Bavulundaki kitapları satarak ev sahibi oldu
Bu iş çok kazandırıyor mu size?
Kendimi geçindiriyorum. Ticareti öğrendim. Bavulla kitap satarak bir ev aldım 1998’de. Dayadım, döşedim. Sonra kendime güvenim geldi ve hayat standardım yükseldi. O yüzden şimdi kazandığım bütün para bitiyor.

Bu işle ilgili en ilginç anınız hangisi?
6-7 yıl önce James Joyce’un "Ulysses"i ilk çıktığı gün yanıma 50 tane aldım. Gazetelere gittim. İnsanlar çok heves etti, aldı. Ama bir ay sonra okuması zor olduğu için bir sürü insan iade etti. Zaten en pahalı kitap oydu. "Ulysses"e verilen parayla o dönemde küçük bir kitaplık kurulabilirdi.

Siz ne okumayı seviyorsunuz?
Tiyatro yapıtlarını ve ciddi aşk romanlarını. Bernhard Schlink’in "Okuyucu" romanı beni çok etkilemiştir.

En çok kimin kitapları satıyor?
Herhalde Ahmet Altan sattım. Hiç unutmam "Tehlikeli Masallar" çıktığında bir gün içinde 70-80 tane satmıştım.

Kimler hangi kitapları alıyor?
• Mehmet Y. Yılmaz (Milliyet Gen. Yay. Yön.): Radikal’deyken benden gezi kitapları alırdı. Mesela "Türkiye’nin En Güzel Küçük Otelleri" her güncellendiğinde alır.
• Güneri Cıvaoğlu (Milliyet Başyazarı): En son Alain De Botton’un "Öp ve Anlat"ı ile "Aşk Üzerine"sini ve Bedii Faik’in "Medya" kitabını aldı. Sanatçılar, özellikle ressamlarla ilgili kitapları seviyor.
• Okay Gönensin (Sabah yazarı): Türkçede yayınlanan bütün polisiyeleri alır. Zaten müzayedelere de gidiyor polisiyeler için. İleride kesinlikle bir polisiye romanı yazacağına inanıyorum.

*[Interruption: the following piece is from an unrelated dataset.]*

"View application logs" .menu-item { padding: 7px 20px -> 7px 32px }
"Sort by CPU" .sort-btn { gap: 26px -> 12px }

Bazen yazıları için acil kitap ister. O gün götürürsem çok sevinir.
• Salih Memecan (Karikatürist): Tabii ki en çok karikatür kitapları alıyor. Bir de çok satanları alır, mesela Ahmet Altan kitaplarını.
• Tunca Bengin (Milliyet Hab. Araş. Müd.): Adında işkence lafı geçen bütün kitapları alır. En son Tarık Akan’ın "Anne Kafamda Bit Var"ını aldı.

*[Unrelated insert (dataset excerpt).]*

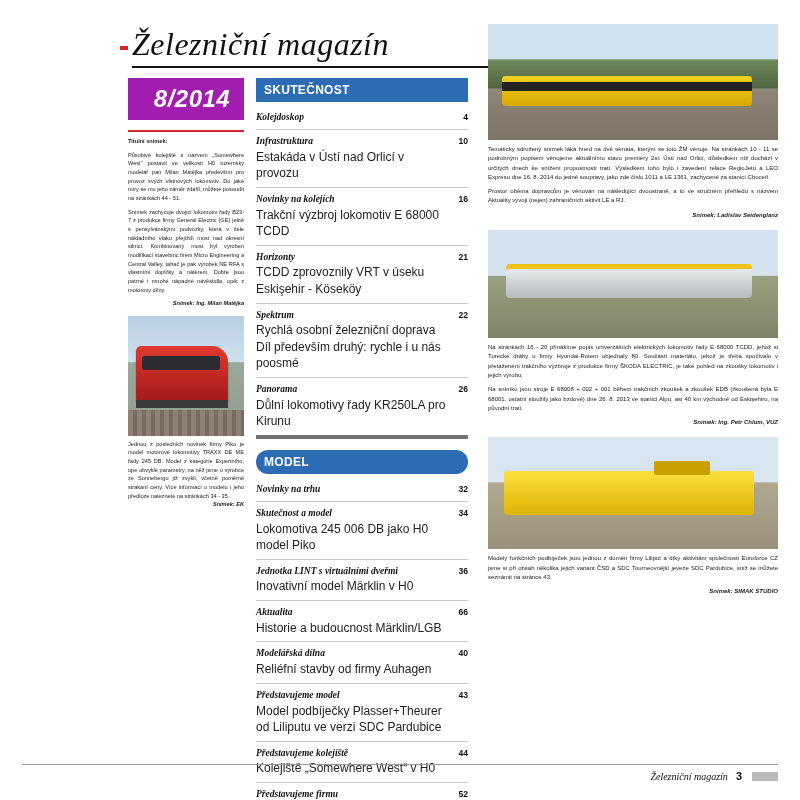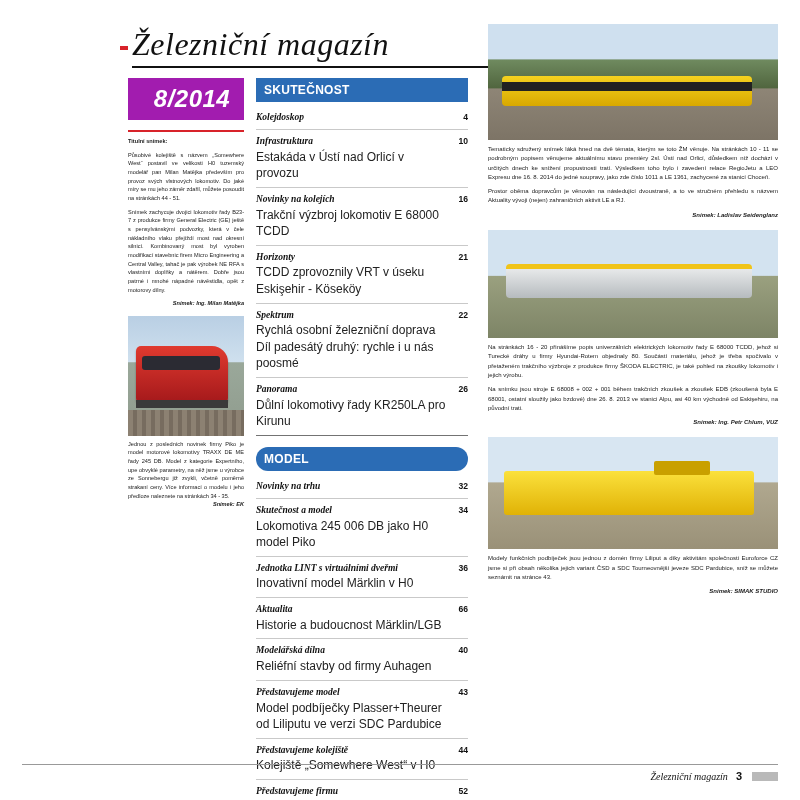"Rychlá osobní železniční doprava Díl" div.toc-sub { text: padesátý -> především }
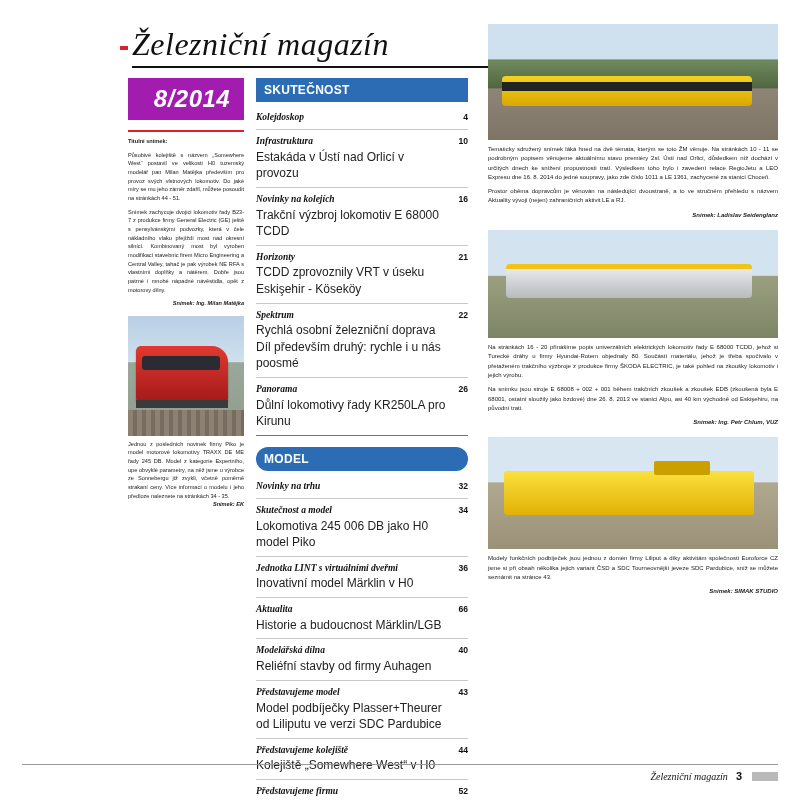"Panorama" .toc-entry:last-child { border-bottom: 1px solid #737373 -> 4px solid #737373 }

• Hasan Cemal (Milliyet yazarı): Yıllar önce James Joyce’un "Ulysses"ini çıkmadan bir ay önce satın almıştı. Hiç unutmam.
• Haşmet Babaoğlu (Sabah yazarı): Çok kitap alır. Ona çok kitap gelmesine rağmen benden almayı sever. "Ağır Kitaplar" dizisinden "İmparatorluk"u ve Lale Müldür’ün "Geyikler, Lanetler"ini aldı.

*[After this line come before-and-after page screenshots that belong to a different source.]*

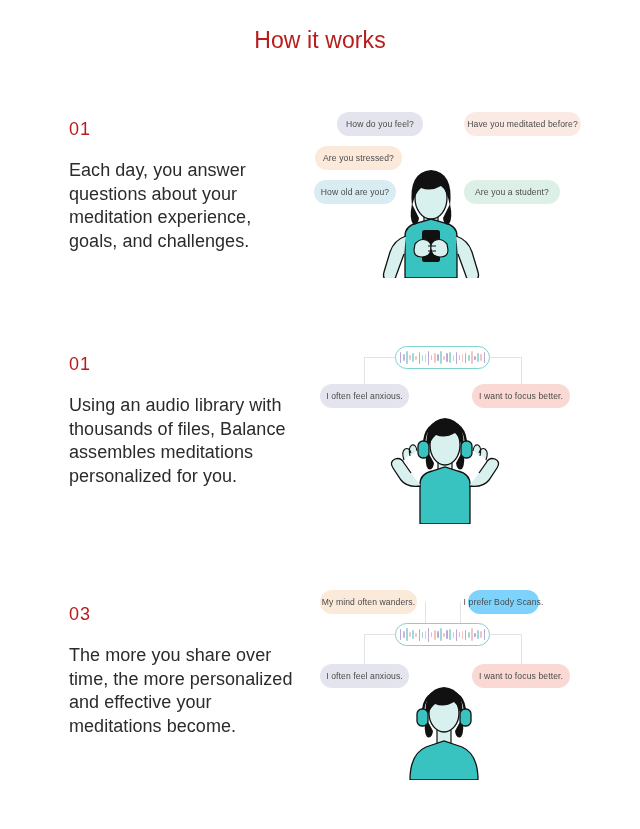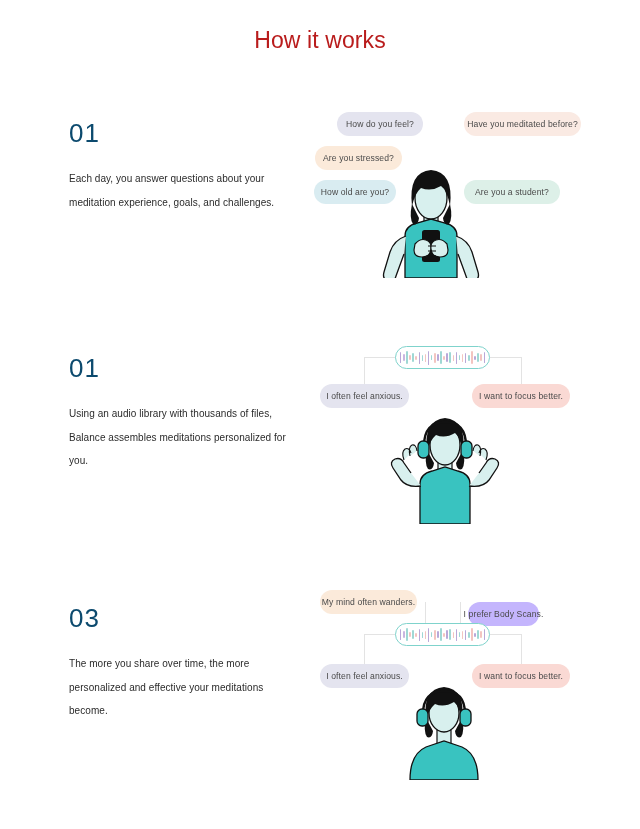"01" .step-num { color: #0c4a6e -> #b91c1c; font-size: 26px -> 18px }
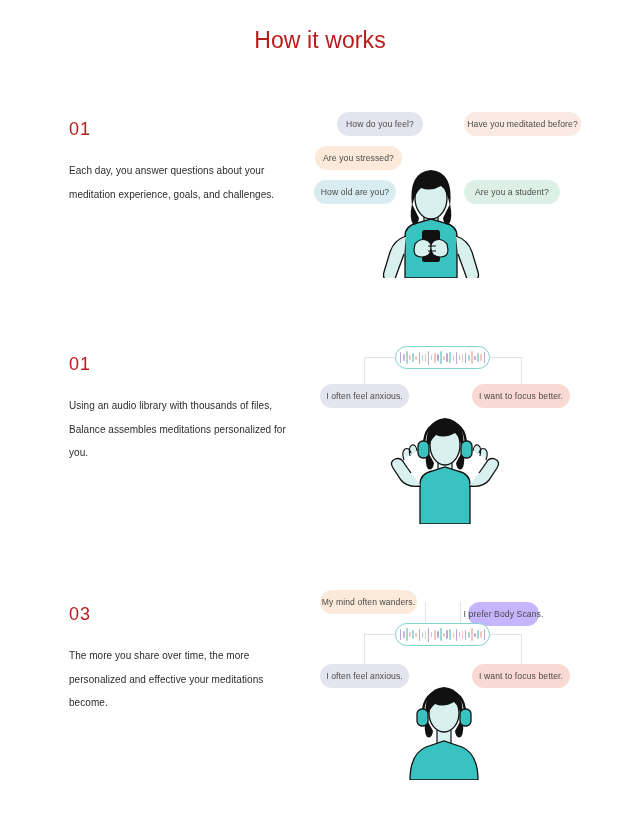"Each day, you answer questions" .step-body { font-size: 10px -> 18px }
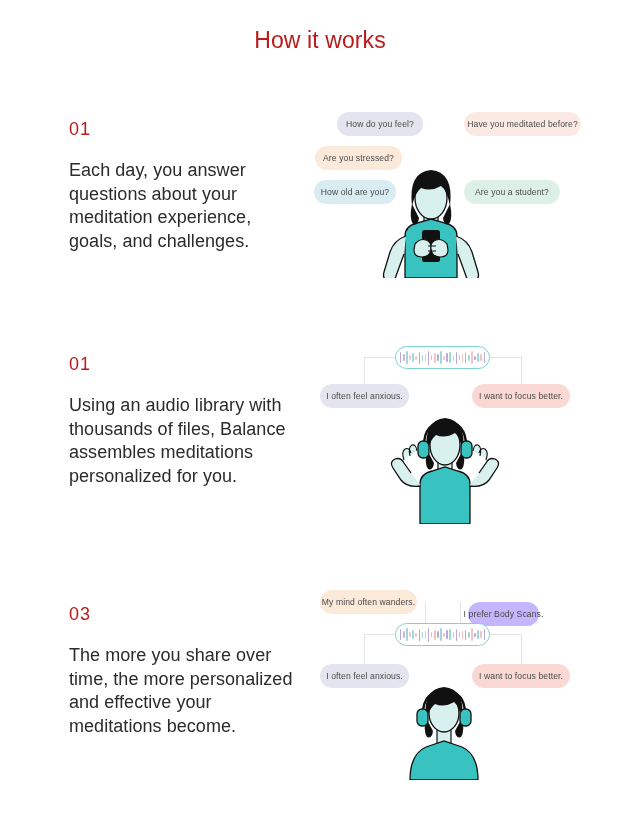"I prefer Body Scans." div.bubble { background: #c4b5fd -> #7dd3fc; margin-top: 12px -> none }
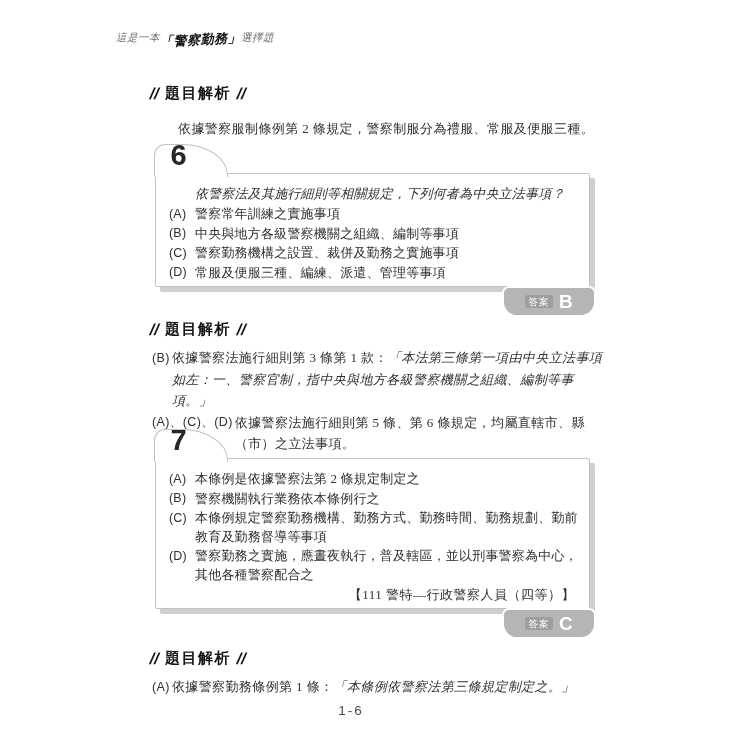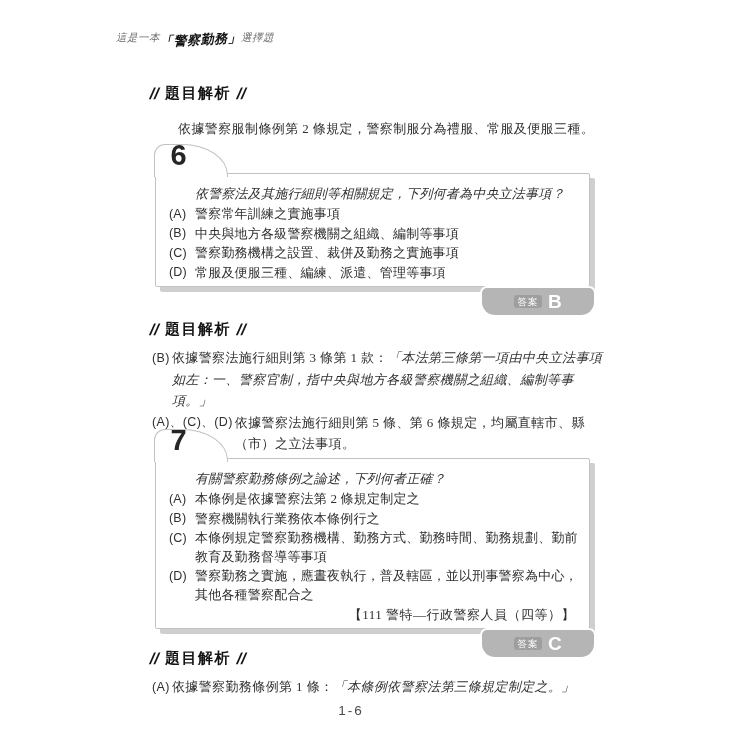"答案" .answer-badge { width: 112px -> 90px }
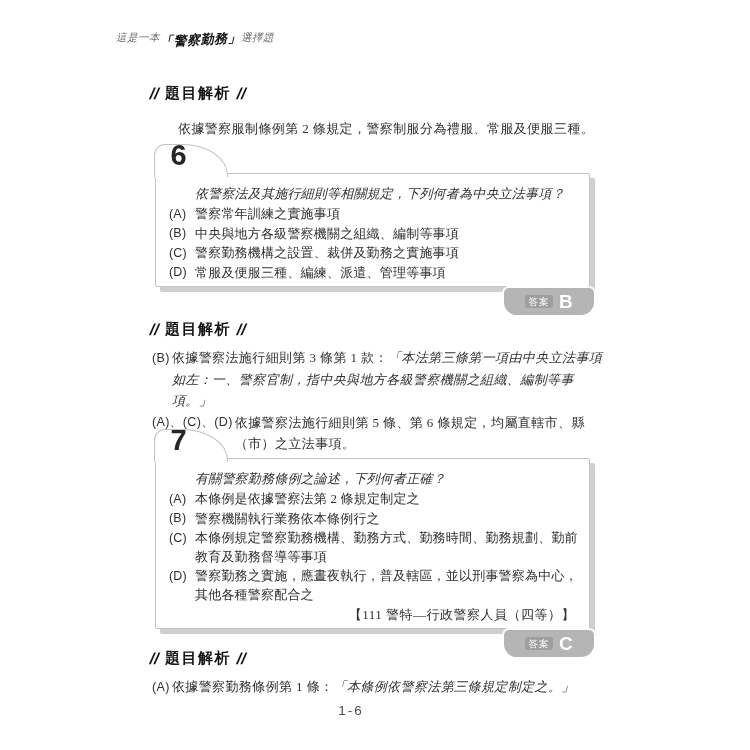"有關警察勤務條例之論述，下列何者正確？" div.qstem { html: <div>有關警察勤務條例之論述，下列何者正確？</div> -> none }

• Ahmet Tulgar (Milliyet): Türk edebiyatına çok düşkün. Bunun yanında büyük bir Milan Kundera hayranıdır. "İmparatorluk" gibi ağır bir kitabı okuyan ender insanlardandır.
• Lale Müldür: (Yazar, şair, köşe yazarı): Şimdi kutsal kitapları, İncil’i, Kuran’ı okuyor.
• Sevin Okyay (Radikal yazarı): Fantastik edebiyat eserlerini ve tüm polisiyeleri alır.
• Nur Çintay (Radikal yazarı): En son Gökhan Akçura’nın "Ivır Zıvır Tarihi"ni aldı.
• Emre Aköz (Sabah yazarı): Toplumsal araştırmalarla ilgili hemen tüm kitapları alır. Futbol kitapları da almaya başladı.
• Mahsun Kırmızıgül (Şarkıcı): Bir gazeteci arkadaşım bizi tanıştırdı. Kitap alırken çok heyecanlanıyor. Hep neler okuduğunu anlatıyor. Frederic Beigbeder’in "3.900 -TLösini alıp beğendi, "Aşkın Ömrü Üç Yıldır"ını okuyamayıp iade etti. Yaşar Nuri Öztürk’ün kitaplarını okuyor özellikle.